Conseils Reiki et méditation
Le Reiki vise l'équilibre global de la personne
Il m’arrive de faire un soin Reiki à des personnes en bonne santé, qui viennent juste « pour voir ». Un peu de fatigue, du stress, bien sûr, mais rien de bien grave. Rien de bien grave… sauf lorsque au détour d’une position, les mains posées ressentent un drôle de mouvement, et que le visage détendu de la personne prend un masque de souffrance.
Faut-il arrêter là ? Est-ce encore possible ? Car même lorsque rien ne se passe au cours du soin Reiki, peuvent surgir, un ou deux jours après, des « choses » que l’on croyait oubliées, effacées, réglées à jamais. Je n’ai jamais entendu personne se plaindre vraiment de cela, plutôt marquer la surprise. Certaines personnes sont prêtes à affronter ces vieux démons réveillés, à se dire « il y a encore du travail ! ». D’autres préfèrent les laisser redescendre dans le corps, là où ils se nichaient sans être vus.
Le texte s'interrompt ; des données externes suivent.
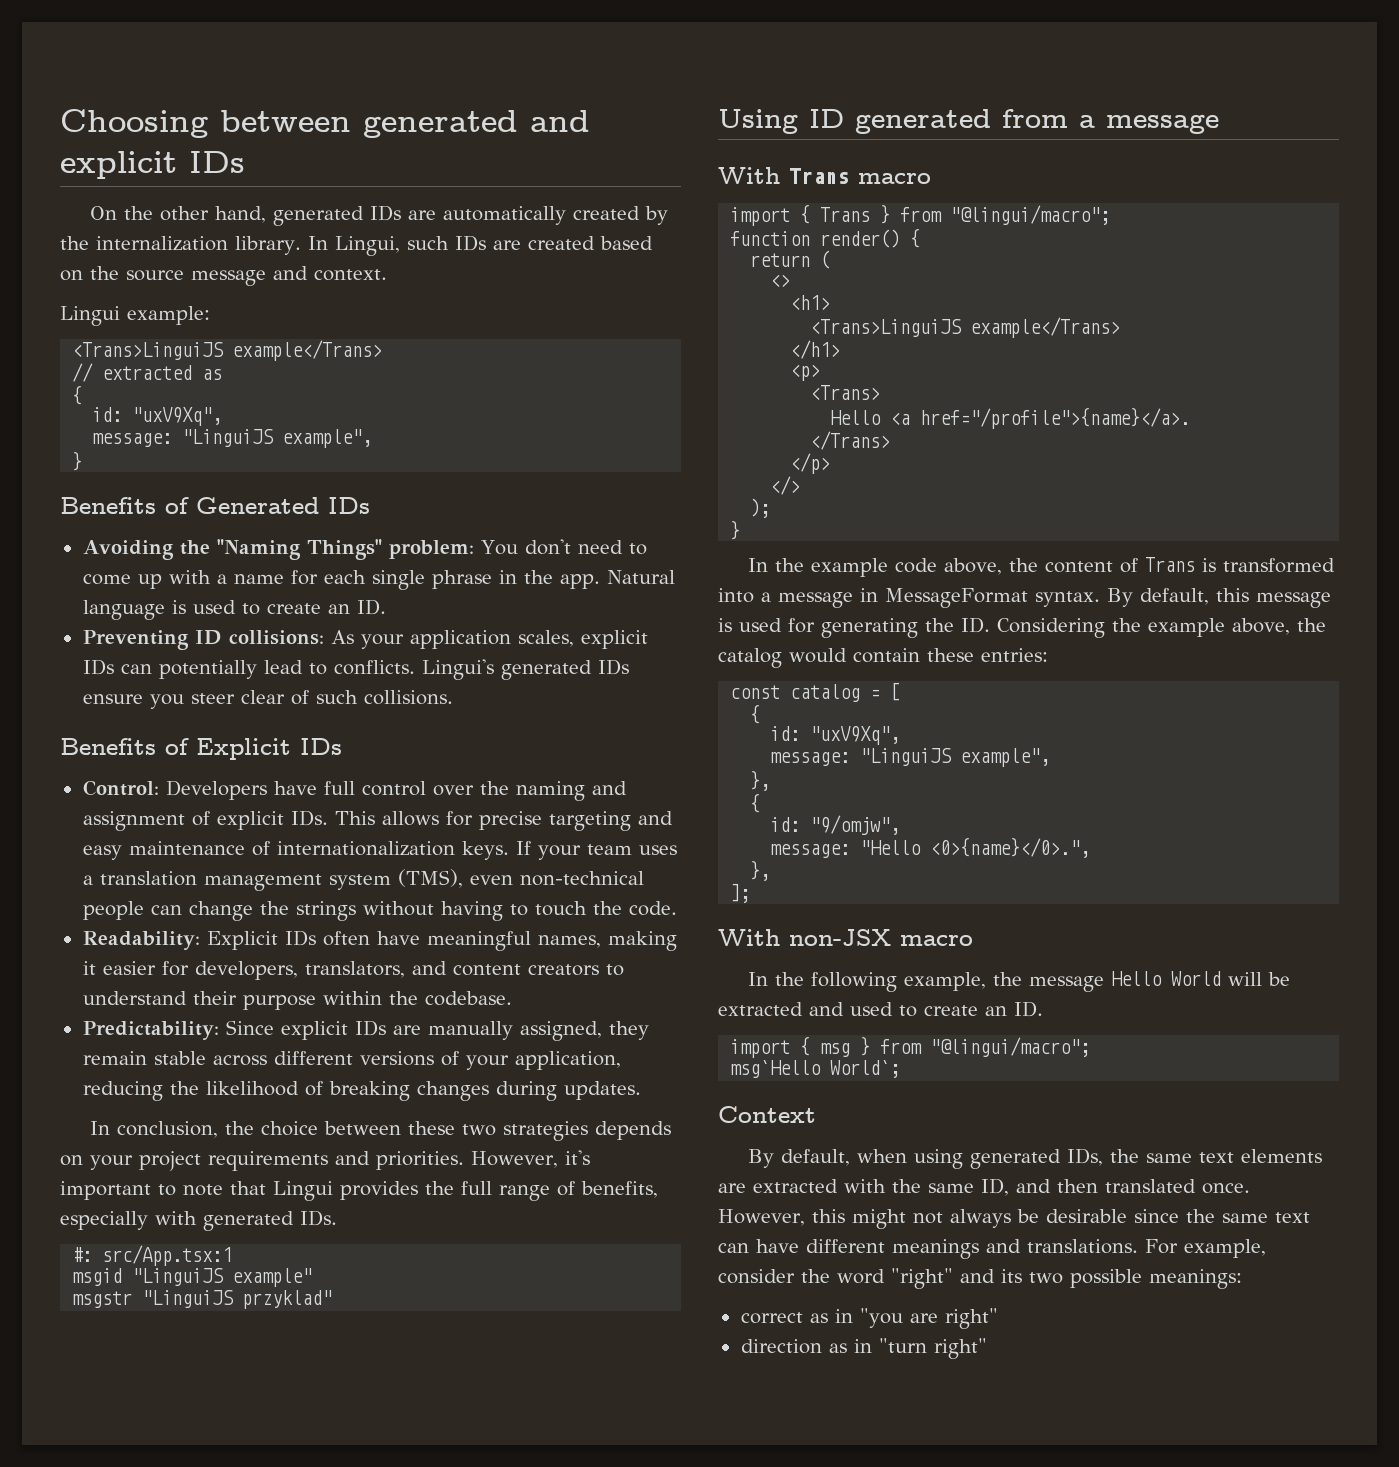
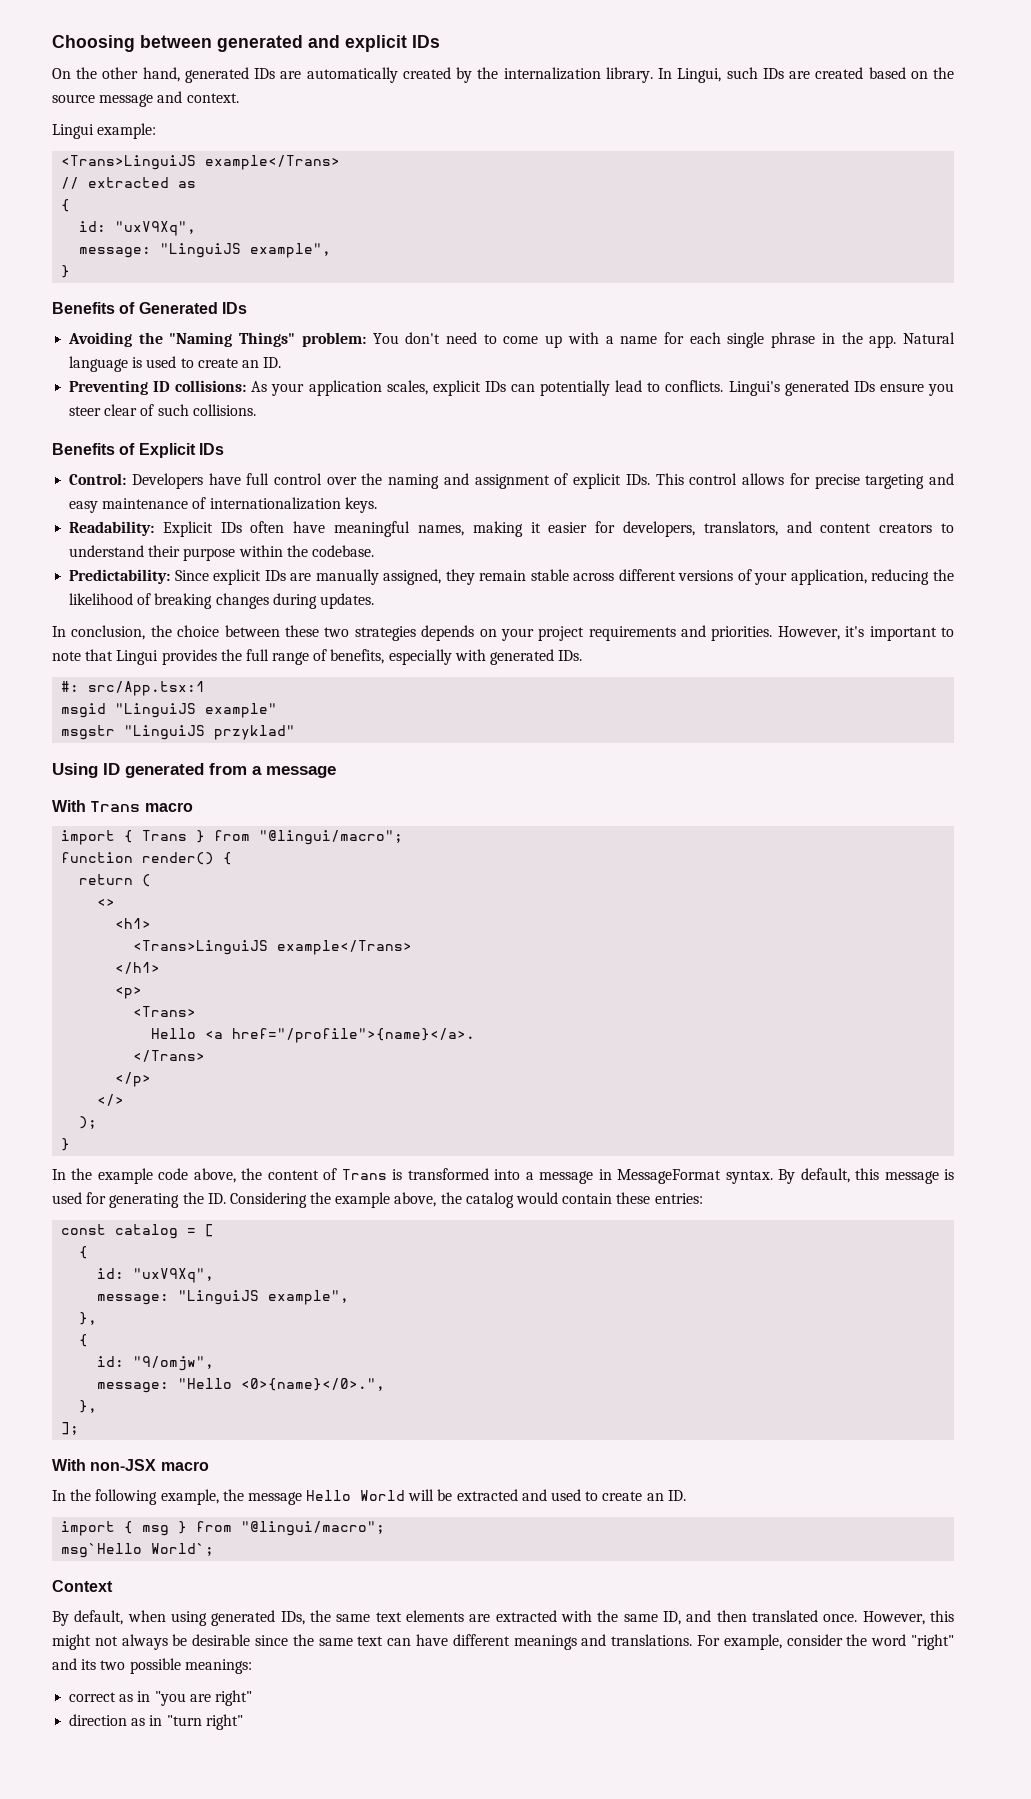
- Control: Developers have full control over the naming and assignment of explicit IDs. This allows for precise targeting and easy maintenance of internationalization keys. If your team uses a translation management system (TMS), even non-technical people can change the strings without having to touch the code.
+ Control: Developers have full control over the naming and assignment of explicit IDs. This control allows for precise targeting and easy maintenance of internationalization keys.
Petit regret pour le praticien Reiki dont l’accompagnement s’arrête là. Mais il faut savoir respecter le rythme de l’autre, le chemin qu’en responsabilité il a décidé de prendre, avec tous ses détours et ses faux plats.
Le Reiki, c'est une hypothèse que j'avance, n'est pas en fait une thérapie assimilable à la prise d'un médicament. Ce dernier intervient sur un symptome précis, et c'est tant mieux. Le Reiki se situe sur un plan d'équilibre plus global de la personne. Cet équilibre ne se trouve pas seulement en allégeant des symptomes douleureux mais en rétablissant les conditions d'un devenir plus harmonieux. Cela passe par la mise en surface de problèmes, qu'il faut bien accepter de voir avant de pouvoir tenter de les résoudre.